Have you all noticed that in stories in the mass media about education, quotes and interviews are always from some talking heads sitting in an office, occasionally from teachers and parents, but almost never from the students? Respecting one's elders is important, but bureaucrats forget that true respect - as opposed to intimidation and control - has to be mutual. None of our education policy is informed by feedback from the students.

xenobiologista said...

By the way, I'm a Malaysian "expat" who's lived in the USA for 8 years, a full one-third of my young life...and I seriously CANNOT TAHAN living here any longer. I can't stand how insular and boring US culture is despite all their politically correct babble of "diversity".

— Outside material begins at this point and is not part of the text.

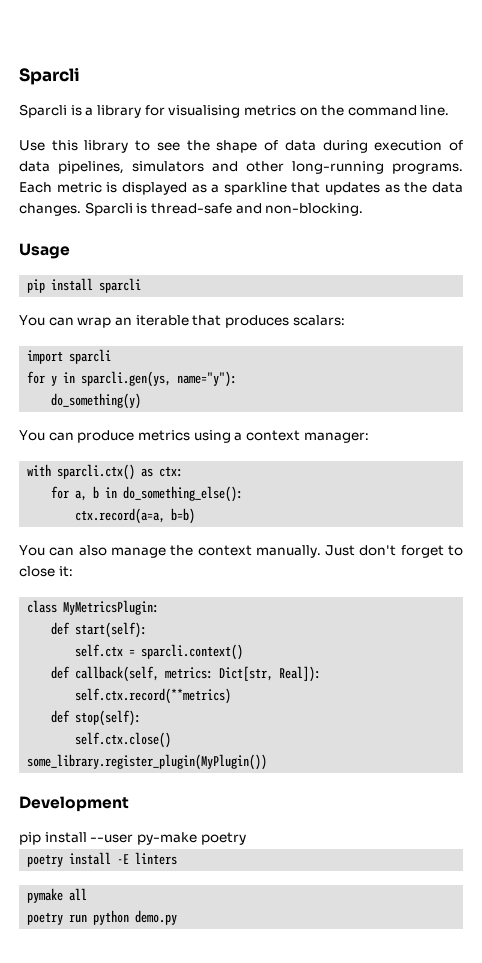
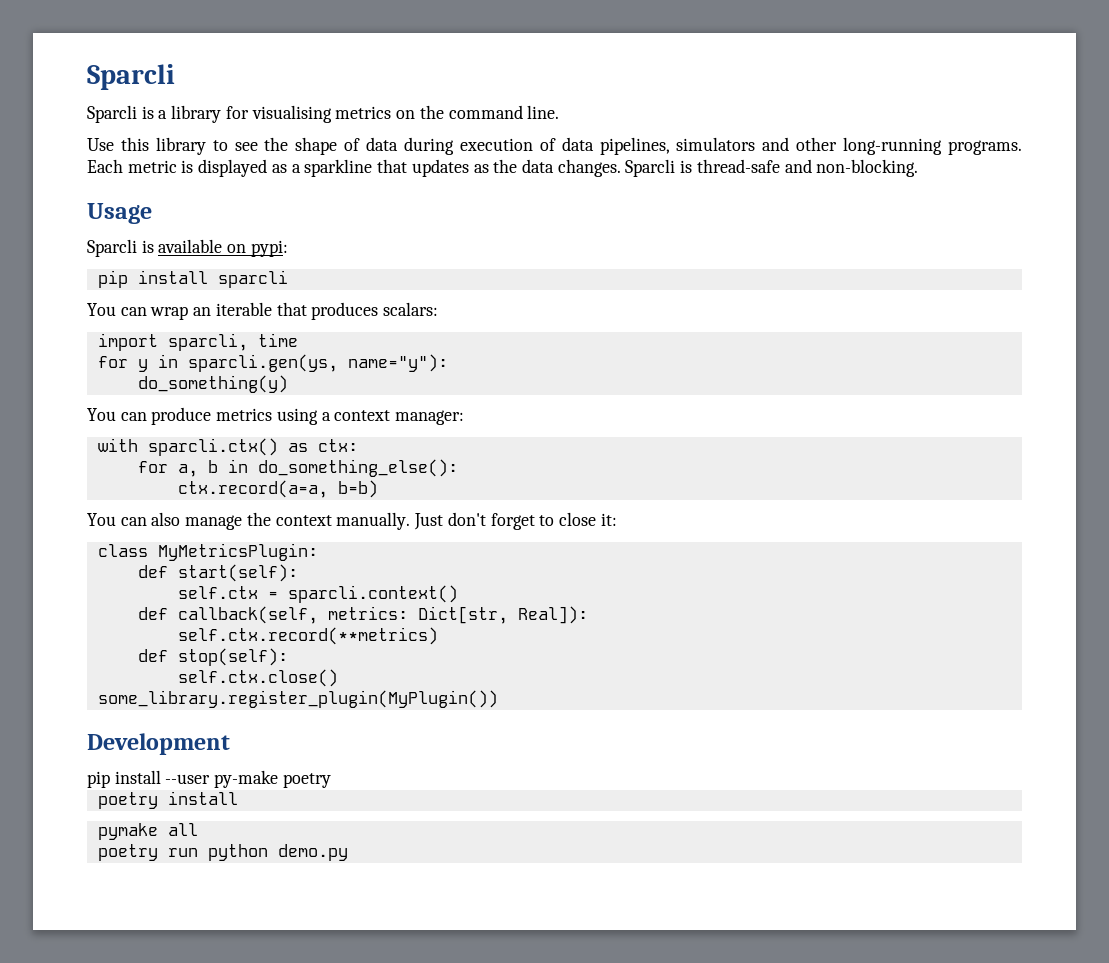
(70, 251) none -> [87,239,288,257] // Sparcli is available on pypi:
[69,349,112,364] sparcli -> [167,333,298,351] sparcli, time
[117,852,178,865] -E linters -> (238, 798) none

I'm realistic about the current poor state of my field (biology) in Malaysia and will probably use Singapore as a stepping stone and wait for things across the Causeway to progress a bit, but I've been planning to go back since day 1. My American boyfriend knows the survival of our relationship is contingent on him being ok to come with me.

I am not condemning those of you who have chosen to stay overseas, but just please don't assume that everybody who doesn't make the same choice as you is naive or stupid.